Football: Time to banish sins and needle

The recent spate of red and yellow cards must become a thing of the past
Click to follow
WHEN THE England players assemble today for the European Championship "double header" against Bulgaria on Saturday and Luxembourg the following Wednesday, one of Glenn Hoddle's first priorities will be discipline. He will tell his squad to forget any ideas that referees are going to become more lenient on that uncomfortably large proportion of the team who seem incapable of disciplining themselves.

"These days the players have got to look at their own responsibilities," Hoddle said. "The referees are not going to change. The rules have, so the players and the coaches have to change as well." Following last month's defeat by Sweden, the need to focus minds on the dangers of further damaging England's hopes in the championship by creating unnecessary disciplinary problems has been thrust to the forefront of his agenda as a result of the absence through suspension of David Beckham from the crucial first game and Paul Ince probably from both matches. The Uefa disciplinary committee will almost certainly extend Ince's ban from one match to at least two as a result of his saying a few choice words of Italian to the Italian referee in Stockholm, never mind the domestic argument over whether his obscene gesture as he left the field was or was not directed at the England assistant coach, John Gorman.

Seemingly, Hoddle was not the least surprised at Ince's tetchy behaviour. Indeed he said he had seen the player behave in much the same way "time and again" for Liverpool, though more often than not without punishment. That is not to say he has any intention of doing anything more by way of criticism than reminding Ince that he has cost England strength in the one area of the pitch where, against Bulgaria particularly, they are going to be at their weakest - midfield. The Bulgarians claim they are not interested in Euro 2000, only the next World Cup, but, as Hoddle remarked: "Take that with a pinch of salt".

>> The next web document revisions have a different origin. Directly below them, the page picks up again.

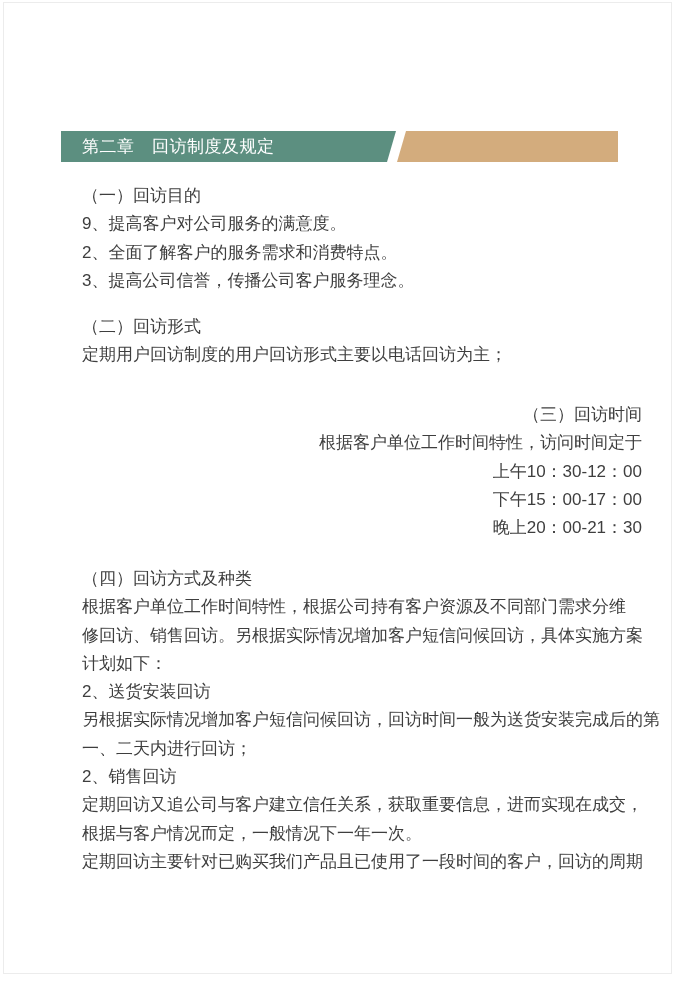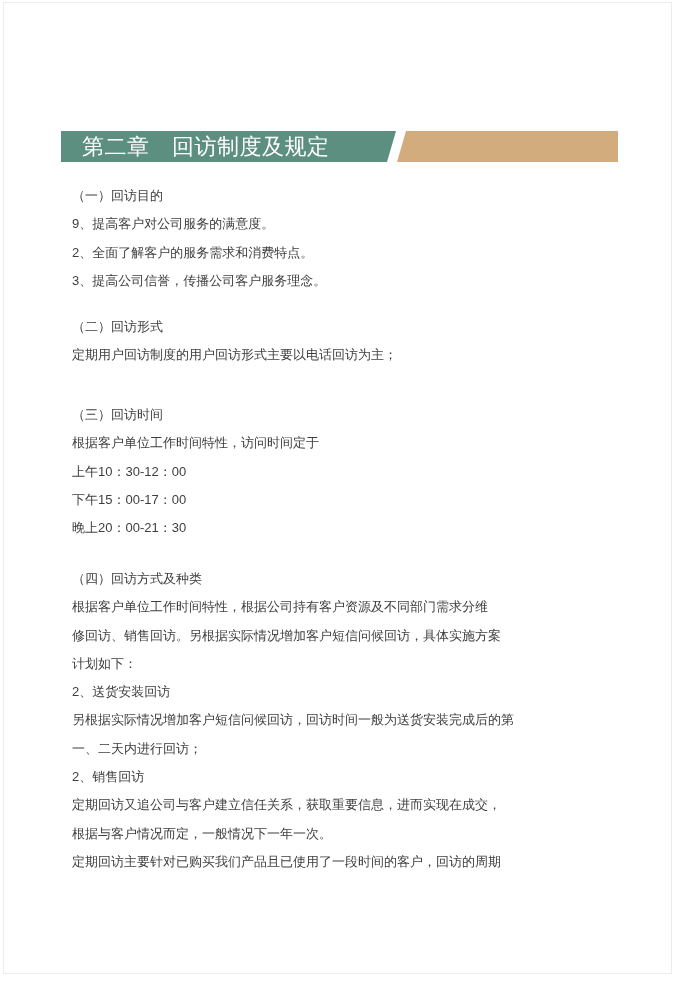--- a/index.html
+++ b/index.html
@@ -39,7 +39,7 @@
   }
   .banner-title {
     color: #ffffff;
-    font-size: 22px;
+    font-size: 17px;
     padding-left: 21px;
     white-space: nowrap;
     letter-spacing: 0.5px;

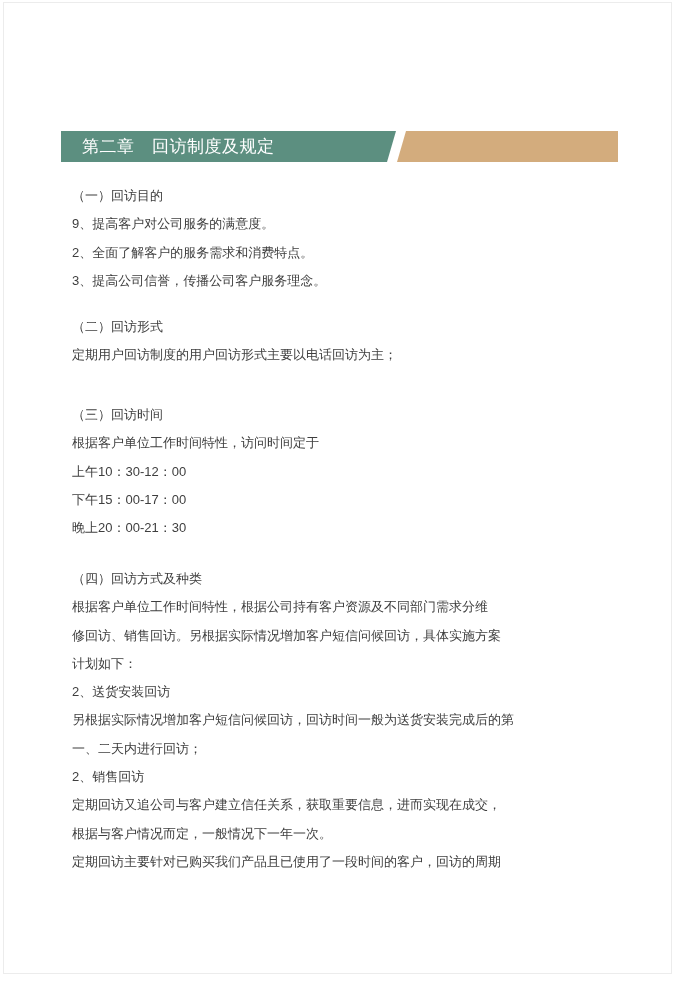--- a/index.html
+++ b/index.html
@@ -56,9 +56,9 @@
   
   .section {
     position: absolute;
-    left: 72px;
+    left: 82px;
     width: 560px;
-    font-size: 13px;
+    font-size: 17px;
     line-height: 28.3px;
     color: #3e3e3e;
     white-space: nowrap;

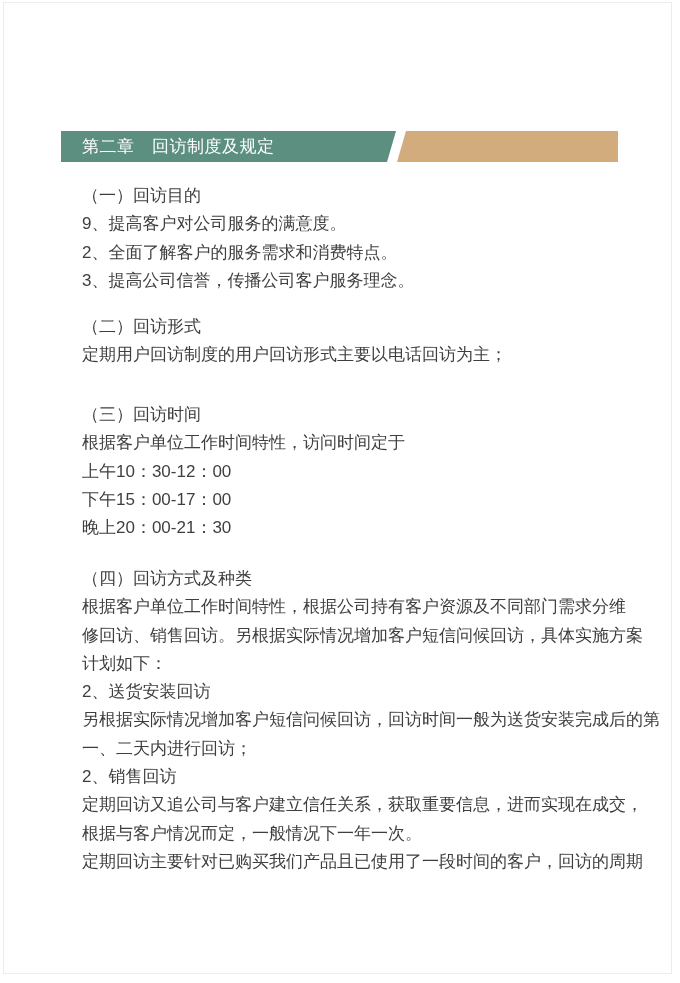--- a/index.html
+++ b/index.html
@@ -69,7 +69,7 @@
   }
   .sec-1 { top: 182px; }
   .sec-2 { top: 314px; font-family: Liberation Mono, monospace; }
-  .sec-3 { top: 401px; }
+  .sec-3 { top: 401px; text-align: right; }
   .sec-4 { top: 565px; }
 </style>
 </head>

Sadly, Beckham, a player who could calmly destroy a team uncertain of their priorities but was famously sent off during the World Cup, seems not to have gained much maturity from the experience. He was fortunate not to have suffered the same punishment when playing for Manchester United against Bayern Munich on Wednesday and is clearly one of the worries Hoddle says are more important to him than continual gossip about his own future or whether or not England should use the services of a faith healer. He suggested that Beckham has his misconduct scrutinised disproportionately more closely than that of other players, but that he is prepared to face the United player with the problem.

With Michael Owen and Jamie Redknapp also under the threat of suspension if they add another yellow card, Hoddle is well aware that it is essential that none of the players incur the displeasure of the referees in the next two matches. The task of recovering from the Sweden defeat is going to be difficult enough without self-inflicted wounds. "We actually played better when we were reduced to 10 men against Sweden, but I'll be talking to the players about walking away or counting 10 rather than reacting," Hoddle said.

The fact that so many of the latest, virtually unchanged, party also happen to act like loose cannons is clearly a worry for the coach who admitted that, when selecting his squad, he had to take into account the possibility of further suspensions following the first game against Bulgaria. There is not enough English talent available in these days of foreign dominated Premiership clubs for the national coach to be troubled by such matters, and from what he has said, he intends making the point more strongly than he makes most of his bland statements.

With England's European Championship campaign going into hibernation for five months after the game in Luxembourg, and the loss of a friendly match against Yugoslavia, cancelled because of the situation in Kosovo, Hoddle is about to discover whether he is going to have a long, cold winter of further criticism or can go into negotiations over a pay rise with slightly more credibility. Whatever else he may have got wrong, the choice of players to help him through this difficult period cannot be faulted.

Controversy over the "revelation" that some of the England players had been injected with high-vitamin supplements refuses to go away. When it was put to him that the public was right to be suspicious about anything that was given by needle, he said: "I just think if that's the way we think, we've got our heads in the sand." He insisted he would not ask the players to take anything more than he as a player had benefited from, particularly when playing for Monaco under Arsene Wenger. He said: "These are not drugs. Everything is above board. In April we wrote to 40 players asking them if they would have blood tests. Only one club raised a query."

Probably he is right to be more concerned about players who get the needle in that other sense.

l Hoddle's worries increased last night when it was confirmed that Paul Scholes, who missed Manchester United's victory at Southampton with a foot injury, is struggling to be fit for the Bulgaria game, thus limiting the coach's midfield options. West Ham's Rio Ferdinand limped off with an ankle problem at Blackburn.